On the other hand, the full subcategory $\mathcal{C}_r$ of simply transitive group actions is neither complete nor cocomplete. Indeed, it is easy to check that $\mathcal{C}_r$ is closed under products and filtered colimits in $\mathcal{C}$. It is even a finitely accessible category. On the other hand, as Jeremy Rickard observed, $\mathcal{C}_r$ does not even have an initial object. (Notice that, for $(G, X)$ and $(H, Y)$ in $\mathcal{C}_r$, there is a (non-canonical) bijection between the set of morphisms $(G, X) \to (H, Y)$ and the set $\mathrm{Hom} (G, H) \times Y$, so there is no possible initial object.) It follows that $\mathcal{C}_r$ cannot be complete either – if it did, then it would be locally finitely presentable and hence cocomplete.

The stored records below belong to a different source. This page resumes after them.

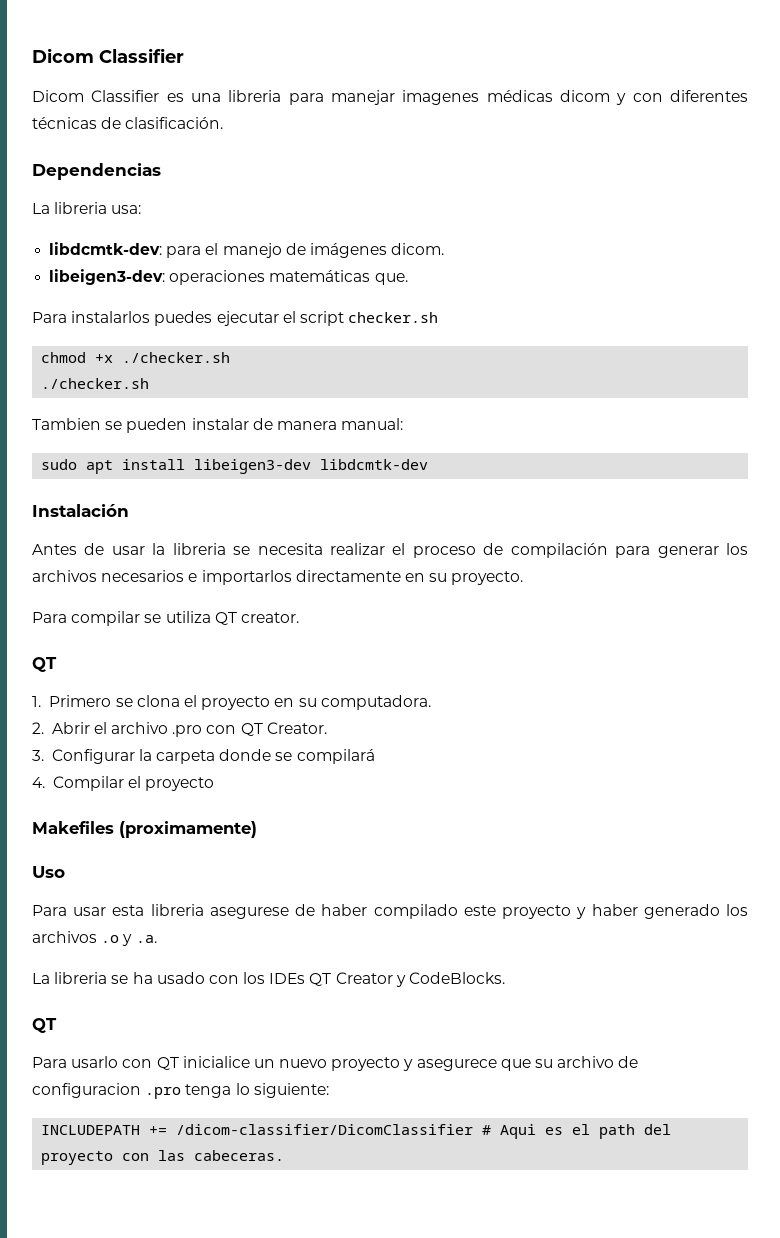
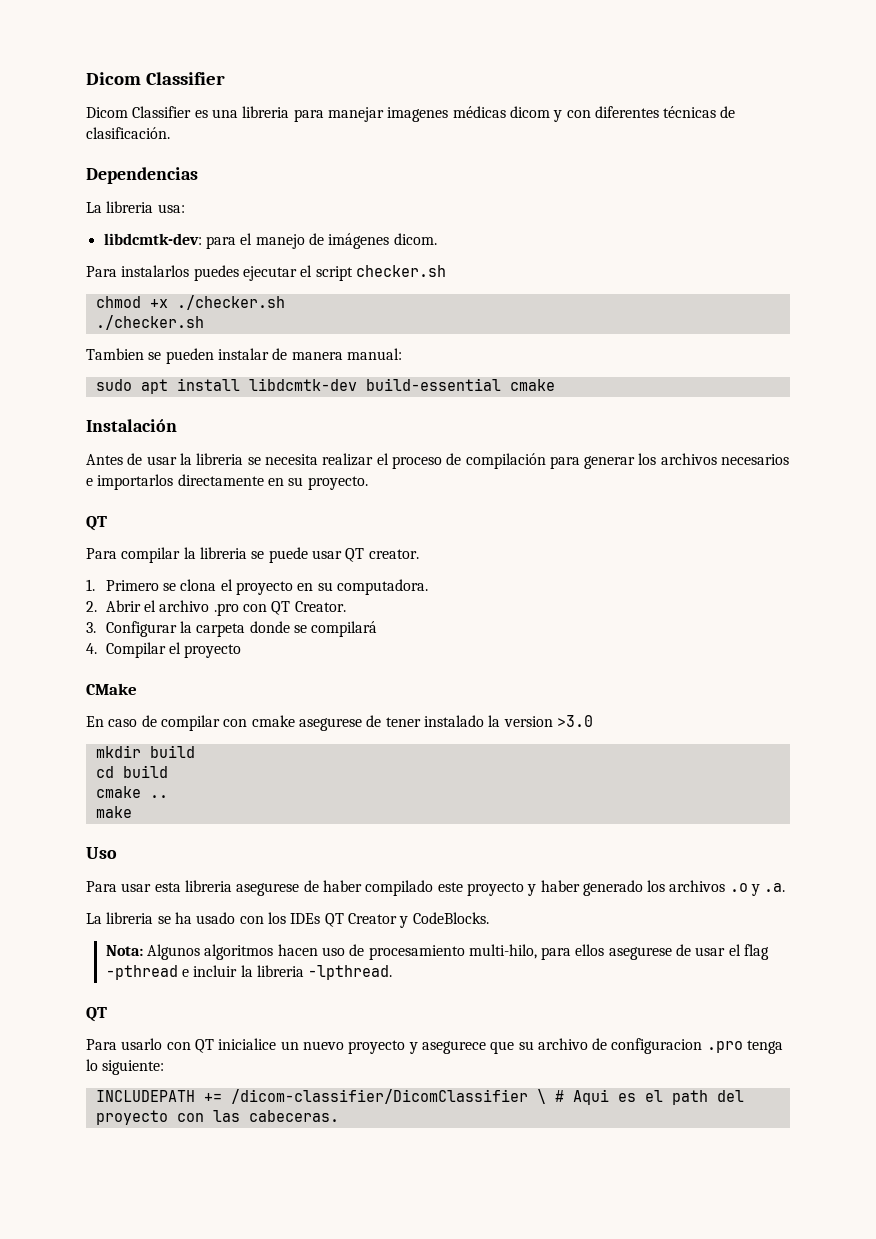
[49,269,408,285] // libeigen3-dev: operaciones matemáticas que. -> (437, 239) none
[194,459,312,474] libeigen3-dev -> (240, 384) none
(429, 464) none -> [365,378,555,391] build-essential cmake
(524, 578) none -> [86,516,107,531] // QT
[144,611,211,623] se utiliza -> [183,547,342,563] la libreria se puede usar
[32,657,57,672] // QT -> (419, 554) none
[32,821,257,838] Makefiles (proximamente) -> [86,683,137,695] [86,715,593,731] [95,745,195,758] [95,765,168,778] [95,786,168,798] [95,806,132,818] CMake // En caso de compilar con cmake asegurese de tener instalado la version >3.0 // mkdir build // cd build // cmake .. // make
(506, 978) none -> [105,944,770,960] [105,965,393,980] // Nota: Algunos algoritmos hacen uso de procesamiento multi-hilo, para ellos asegurese de usar el flag -pthread e incluir la libreria -lpthread.
(474, 1129) none -> [536,1089,546,1104] \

• This doesn't affect the main argument, but I don't think the forgetful functor $\mathcal{C} \to \mathbf{Grp} \times \mathbf{Set}$ creates colimits. There are three morphisms from the regular action of the trivial group to the regular action of a cyclic group of order three. Consider the coequalizer of two of these. – Jeremy Rickard Dec 16 '14 at 18:23
• @Zhen Lin: thank you for your answer. I had assumed without thinking much about it that $\mathcal{C}_r$ was complete. May I ask for a simple counterexample ? – OliverX1 Dec 17 '14 at 21:04
• Well, products are not a problem, so it must equalisers. And sure enough, if you think about parallel pairs in $\mathcal{C}$ whose equaliser is empty, you will see that they have no equaliser in $\mathcal{C}_r$. – Zhen Lin Dec 17 '14 at 21:43
• Oh, I see... thanks. – OliverX1 Dec 18 '14 at 11:19